Aber wir durften letztlich spielen und haben mehr Förderung bekommen als die Kunstbetriebe in Deutschland, und es ist auch schneller gegangen. Jetzt ist mehr Zusammengehörigkeitsgefühl nötig. Immer haben die Institutionen auf das Trennende geschaut. Das Theater in der Bundeshauptstadt hat auf die Landestheater heruntergeschaut, die Landesopernhäuser waren voller Neid auf die Staatsoper, und was ist schon ein Seefestival? Da ist etwas Gutes passiert. Und die Staatssekretärin will hier mit einer Kulturstrategie einsteigen! Ich werde mich dafür jedenfalls engagieren.

»Ein Dreierdirektorium nur aus Männern? Wenn sich eine männliche Lichtgestalt nähert, lasse ich mit mir reden. Aber kennen Sie eine?«

Da hätten wir doch schon Ihr nächstes Amt!
Moment! Ich beteilige mich gern an entsprechenden Aktivitäten, aber ich will keinen Job, um Gottes willen.
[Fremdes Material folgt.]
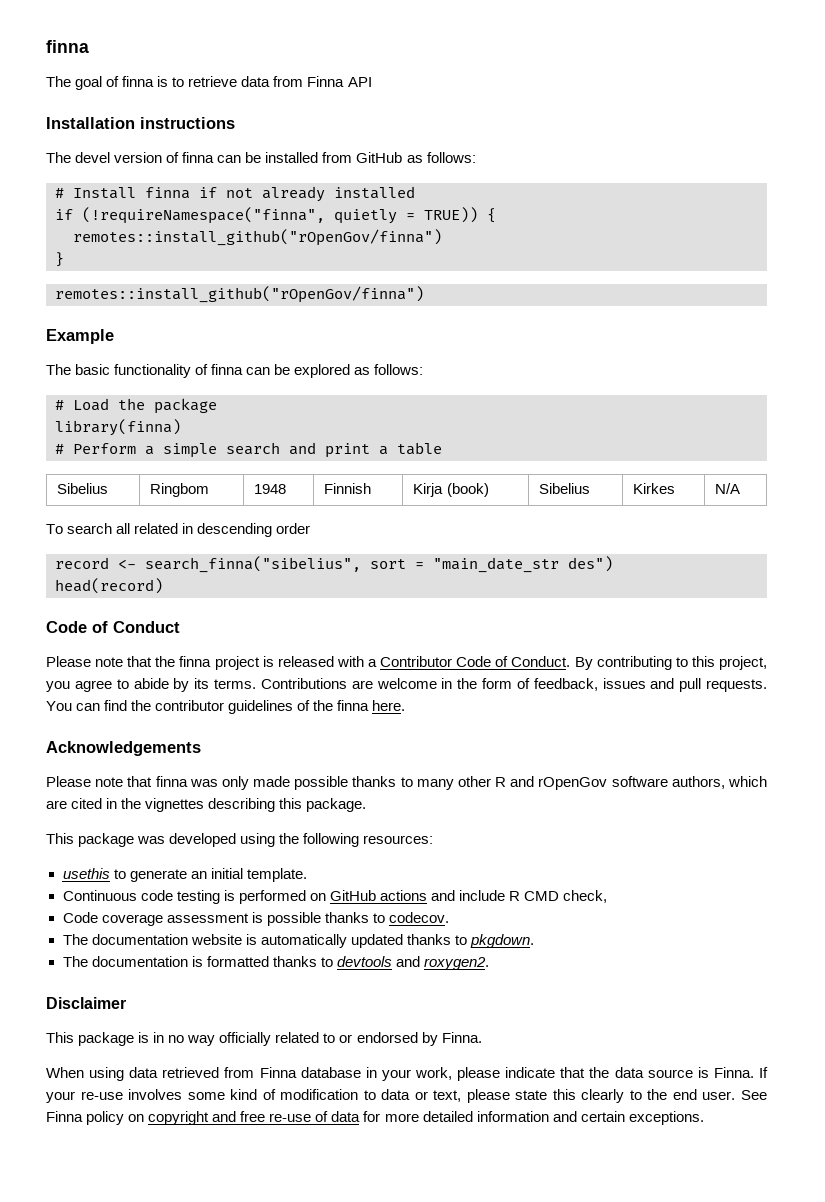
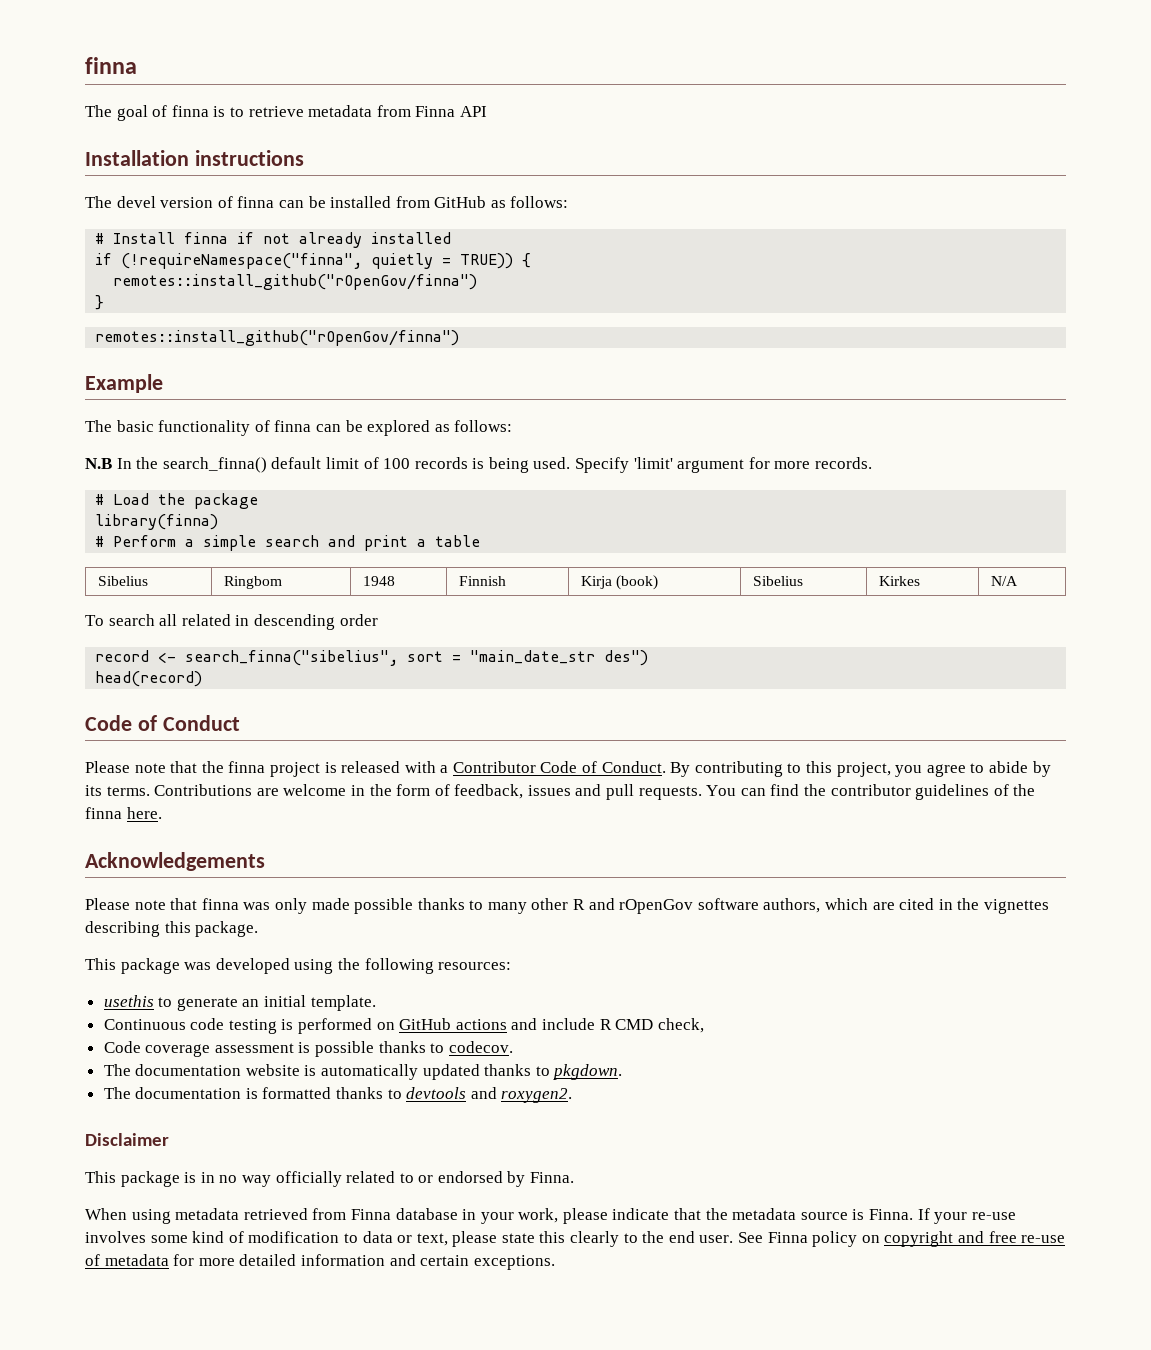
- The goal of finna is to retrieve data from Finna API
+ The goal of finna is to retrieve metadata from Finna API
+ N.B In the search_finna() default limit of 100 records is being used. Specify 'limit' argument for more records.
- When using data retrieved from Finna database in your work, please indicate that the data source is Finna.
+ When using metadata retrieved from Finna database in your work, please indicate that the metadata source is Finna.
- See Finna policy on copyright and free re-use of data for more detailed information and certain exceptions.
+ See Finna policy on copyright and free re-use of metadata for more detailed information and certain exceptions.

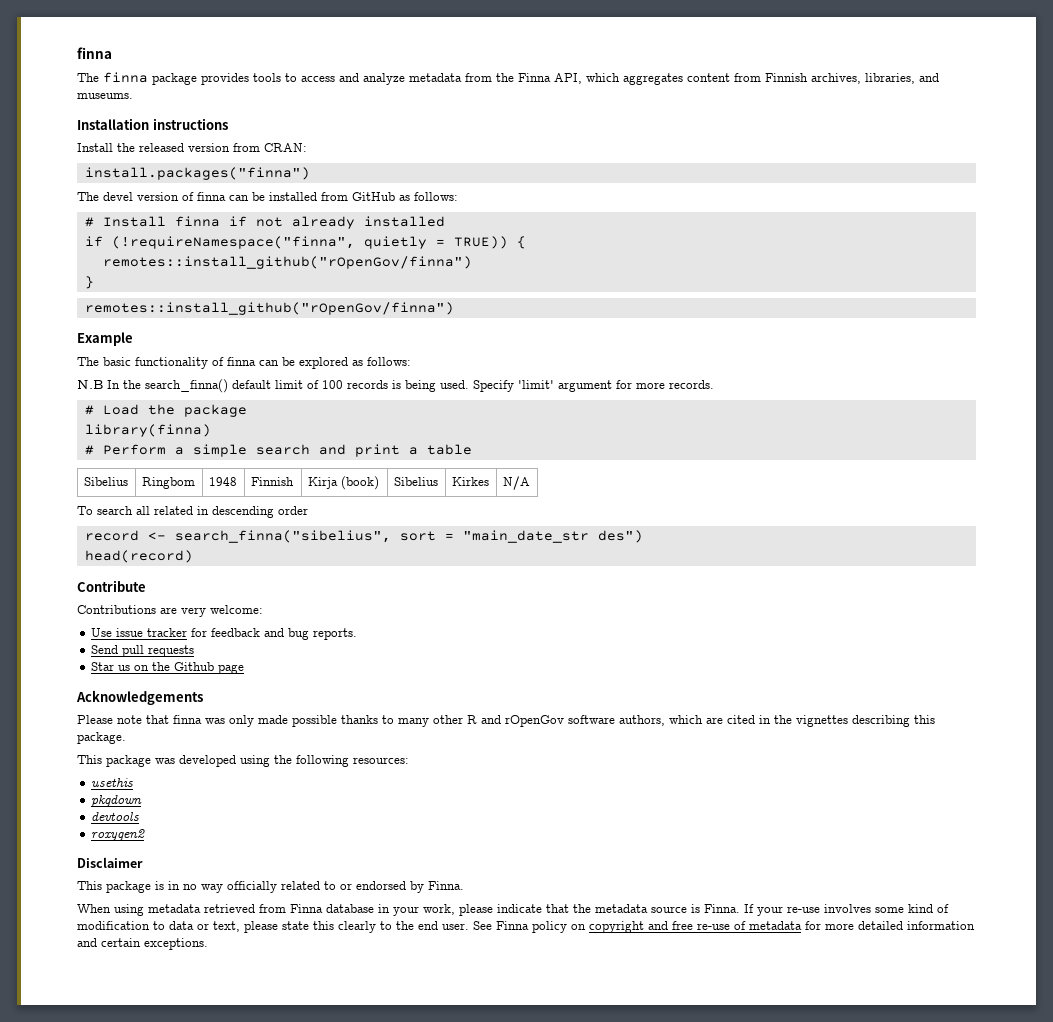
- The goal of finna is to retrieve metadata from Finna API
+ The finna package provides tools to access and analyze metadata from the Finna API, which aggregates content from Finnish archives, libraries, and museums.
  Installation instructions
+ Install the released version from CRAN:
+ install.packages("finna")
- Code of Conduct
- Please note that the finna project is released with a Contributor Code of Conduct. By contributing to this project, you agree to abide by its terms. Contributions are welcome in the form of feedback, issues and pull requests. You can find the contributor guidelines of the finna here.
+ Contribute
+ Contributions are very welcome:
+ Use issue tracker for feedback and bug reports.
+ Send pull requests
+ Star us on the Github page
- usethis to generate an initial template.
- Continuous code testing is performed on GitHub actions and include R CMD check,
- Code coverage assessment is possible thanks to codecov.
- The documentation website is automatically updated thanks to pkgdown.
- The documentation is formatted thanks to devtools and roxygen2.
+ usethis
+ pkgdown
+ devtools
+ roxygen2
Wollen wir fast schon am Schluss dem Salzburger SP-Bürgermeister Schaden ein freundliches Wort widmen? Er war kein Guter, aber er wurde verurteilt und soll jetzt bis zur Altersarmut gepfändet werden, weil er Schulden der Stadt an das Land weitergereicht hat - also sie ohne jede Selbstbereicherung innerhalb der öffentlichen Hand transferiert hat. Verfährt man mit ihm nicht sinnlos grausam und rachsüchtig?
Schaden war anfangs kein Fan von mir und hat bei der erstmaligen Verlängerung meines Vertrages sehr unfreundliche Bedingungen gestellt. Aber wir haben dann gut zusammengearbeitet, und ich konnte ihn für die Festspielpartei, die einzige, die mich interessiert, gewinnen. Mir tut das Herz weh, dass einer, der so aufs Geld geschaut hat, so verurteilt wurde, als hätte er die Stadt geschädigt. Ich halte auch immer Kontakt zu ihm.

Ihre größte Enttäuschung in diesen 26 Jahren?
Das Verhalten von Gerard Mortier. Die Verletzung habe ich auch heute noch nicht überwunden.

Und der größte Glücksmoment?
Als wir das umgebaute Haus für Mozart mit "Nozze di Figaro" wiedereröffnet haben und Harnoncourt mit der Akustik zufrieden war. Sie müssen sich das vorstellen: Ich hatte 40 Prozent der Kosten durch Sponsoren eingebracht. Und ein Wort von Harnoncourt hätte alles zunichtegemacht.

Das Interview erschien ursprünglich im News 34/2021.